_Task brief_
Using the data below, copy each line that includes the word "KIDS".

(Recorded information begins)

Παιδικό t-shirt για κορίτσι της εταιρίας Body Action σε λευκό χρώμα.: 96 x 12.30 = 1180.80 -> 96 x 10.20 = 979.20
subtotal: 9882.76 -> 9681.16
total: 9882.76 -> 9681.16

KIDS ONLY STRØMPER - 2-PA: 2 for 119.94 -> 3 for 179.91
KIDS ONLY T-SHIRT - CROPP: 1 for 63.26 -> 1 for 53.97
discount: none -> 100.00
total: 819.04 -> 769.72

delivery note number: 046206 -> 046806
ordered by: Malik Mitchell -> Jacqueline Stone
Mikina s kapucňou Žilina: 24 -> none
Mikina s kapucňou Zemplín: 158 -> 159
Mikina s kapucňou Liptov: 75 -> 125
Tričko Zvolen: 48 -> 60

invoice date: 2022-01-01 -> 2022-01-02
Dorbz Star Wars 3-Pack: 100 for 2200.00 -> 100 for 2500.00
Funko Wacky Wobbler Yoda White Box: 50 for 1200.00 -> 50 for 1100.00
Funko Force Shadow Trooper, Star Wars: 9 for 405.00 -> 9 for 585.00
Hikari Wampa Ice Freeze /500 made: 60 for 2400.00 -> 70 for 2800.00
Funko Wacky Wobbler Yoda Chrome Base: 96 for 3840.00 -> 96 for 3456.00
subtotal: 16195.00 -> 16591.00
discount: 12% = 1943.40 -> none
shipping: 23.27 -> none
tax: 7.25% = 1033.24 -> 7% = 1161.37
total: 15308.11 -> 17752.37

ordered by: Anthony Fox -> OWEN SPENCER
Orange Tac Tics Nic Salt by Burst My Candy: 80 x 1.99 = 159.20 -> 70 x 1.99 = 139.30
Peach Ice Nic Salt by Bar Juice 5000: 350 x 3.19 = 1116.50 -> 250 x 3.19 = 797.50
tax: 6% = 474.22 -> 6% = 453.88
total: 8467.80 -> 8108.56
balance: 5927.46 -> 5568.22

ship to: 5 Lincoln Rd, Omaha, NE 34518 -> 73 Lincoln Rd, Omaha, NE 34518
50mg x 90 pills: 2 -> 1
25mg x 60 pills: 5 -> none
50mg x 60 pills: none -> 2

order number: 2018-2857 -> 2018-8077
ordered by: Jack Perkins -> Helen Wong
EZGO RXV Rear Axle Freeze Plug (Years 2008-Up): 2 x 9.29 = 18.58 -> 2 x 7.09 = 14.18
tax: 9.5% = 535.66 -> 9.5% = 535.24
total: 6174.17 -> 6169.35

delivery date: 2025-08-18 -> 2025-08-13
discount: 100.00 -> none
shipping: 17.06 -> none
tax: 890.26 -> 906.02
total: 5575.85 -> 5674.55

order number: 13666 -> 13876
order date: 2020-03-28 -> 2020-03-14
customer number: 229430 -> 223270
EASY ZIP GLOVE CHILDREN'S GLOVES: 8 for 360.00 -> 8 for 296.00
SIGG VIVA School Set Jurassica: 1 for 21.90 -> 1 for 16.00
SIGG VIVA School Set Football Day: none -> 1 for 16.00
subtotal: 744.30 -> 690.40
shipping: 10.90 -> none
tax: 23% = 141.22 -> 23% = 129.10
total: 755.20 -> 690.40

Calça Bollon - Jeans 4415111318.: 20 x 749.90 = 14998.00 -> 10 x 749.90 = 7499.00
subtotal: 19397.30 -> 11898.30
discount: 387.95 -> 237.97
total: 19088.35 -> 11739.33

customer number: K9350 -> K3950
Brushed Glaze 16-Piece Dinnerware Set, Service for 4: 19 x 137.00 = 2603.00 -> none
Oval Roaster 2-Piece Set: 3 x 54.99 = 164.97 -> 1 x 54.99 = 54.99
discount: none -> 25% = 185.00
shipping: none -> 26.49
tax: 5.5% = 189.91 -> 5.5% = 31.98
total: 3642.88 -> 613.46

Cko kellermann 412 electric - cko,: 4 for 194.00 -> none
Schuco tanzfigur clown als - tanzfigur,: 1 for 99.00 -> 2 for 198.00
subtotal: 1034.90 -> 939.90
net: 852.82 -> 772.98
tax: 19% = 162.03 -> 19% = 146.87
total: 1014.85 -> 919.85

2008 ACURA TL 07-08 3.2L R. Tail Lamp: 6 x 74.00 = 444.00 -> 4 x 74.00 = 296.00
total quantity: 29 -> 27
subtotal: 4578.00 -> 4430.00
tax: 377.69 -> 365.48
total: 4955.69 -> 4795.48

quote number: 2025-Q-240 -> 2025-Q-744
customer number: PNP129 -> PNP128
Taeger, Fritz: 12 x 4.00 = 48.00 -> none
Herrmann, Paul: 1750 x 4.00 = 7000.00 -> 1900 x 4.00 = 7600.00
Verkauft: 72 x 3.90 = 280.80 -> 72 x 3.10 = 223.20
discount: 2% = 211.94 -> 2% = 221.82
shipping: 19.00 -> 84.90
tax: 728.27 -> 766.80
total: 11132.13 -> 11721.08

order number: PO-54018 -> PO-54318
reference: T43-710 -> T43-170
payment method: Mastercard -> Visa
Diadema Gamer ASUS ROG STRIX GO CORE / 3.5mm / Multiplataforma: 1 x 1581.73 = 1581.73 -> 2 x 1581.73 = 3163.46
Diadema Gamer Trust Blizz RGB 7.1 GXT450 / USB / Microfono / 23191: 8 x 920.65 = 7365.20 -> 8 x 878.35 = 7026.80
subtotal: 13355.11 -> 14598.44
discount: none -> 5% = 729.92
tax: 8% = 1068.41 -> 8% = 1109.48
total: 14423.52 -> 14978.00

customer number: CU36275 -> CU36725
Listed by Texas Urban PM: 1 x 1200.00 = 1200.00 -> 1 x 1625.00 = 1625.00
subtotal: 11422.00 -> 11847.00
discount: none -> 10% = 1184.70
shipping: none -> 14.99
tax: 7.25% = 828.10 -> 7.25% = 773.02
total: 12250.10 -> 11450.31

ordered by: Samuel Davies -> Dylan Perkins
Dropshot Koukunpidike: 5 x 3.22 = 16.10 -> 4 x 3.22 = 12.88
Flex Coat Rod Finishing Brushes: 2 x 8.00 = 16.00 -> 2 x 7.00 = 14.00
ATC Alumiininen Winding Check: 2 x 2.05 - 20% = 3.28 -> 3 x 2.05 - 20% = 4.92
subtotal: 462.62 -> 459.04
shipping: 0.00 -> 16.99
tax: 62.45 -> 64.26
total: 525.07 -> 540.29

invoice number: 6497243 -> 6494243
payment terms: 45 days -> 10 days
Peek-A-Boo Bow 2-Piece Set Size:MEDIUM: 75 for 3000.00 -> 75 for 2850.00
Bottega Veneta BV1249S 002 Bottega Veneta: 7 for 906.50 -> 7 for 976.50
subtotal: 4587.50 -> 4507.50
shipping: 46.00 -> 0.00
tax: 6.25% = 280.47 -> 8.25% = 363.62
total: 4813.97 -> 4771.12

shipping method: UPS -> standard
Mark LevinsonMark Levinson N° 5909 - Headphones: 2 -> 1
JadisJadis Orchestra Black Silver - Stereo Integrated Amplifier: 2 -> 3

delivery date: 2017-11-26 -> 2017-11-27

(Recorded information ends)

_Solution for this problem_
KIDS ONLY STRØMPER - 2-PA: 2 for 119.94 -> 3 for 179.91
KIDS ONLY T-SHIRT - CROPP: 1 for 63.26 -> 1 for 53.97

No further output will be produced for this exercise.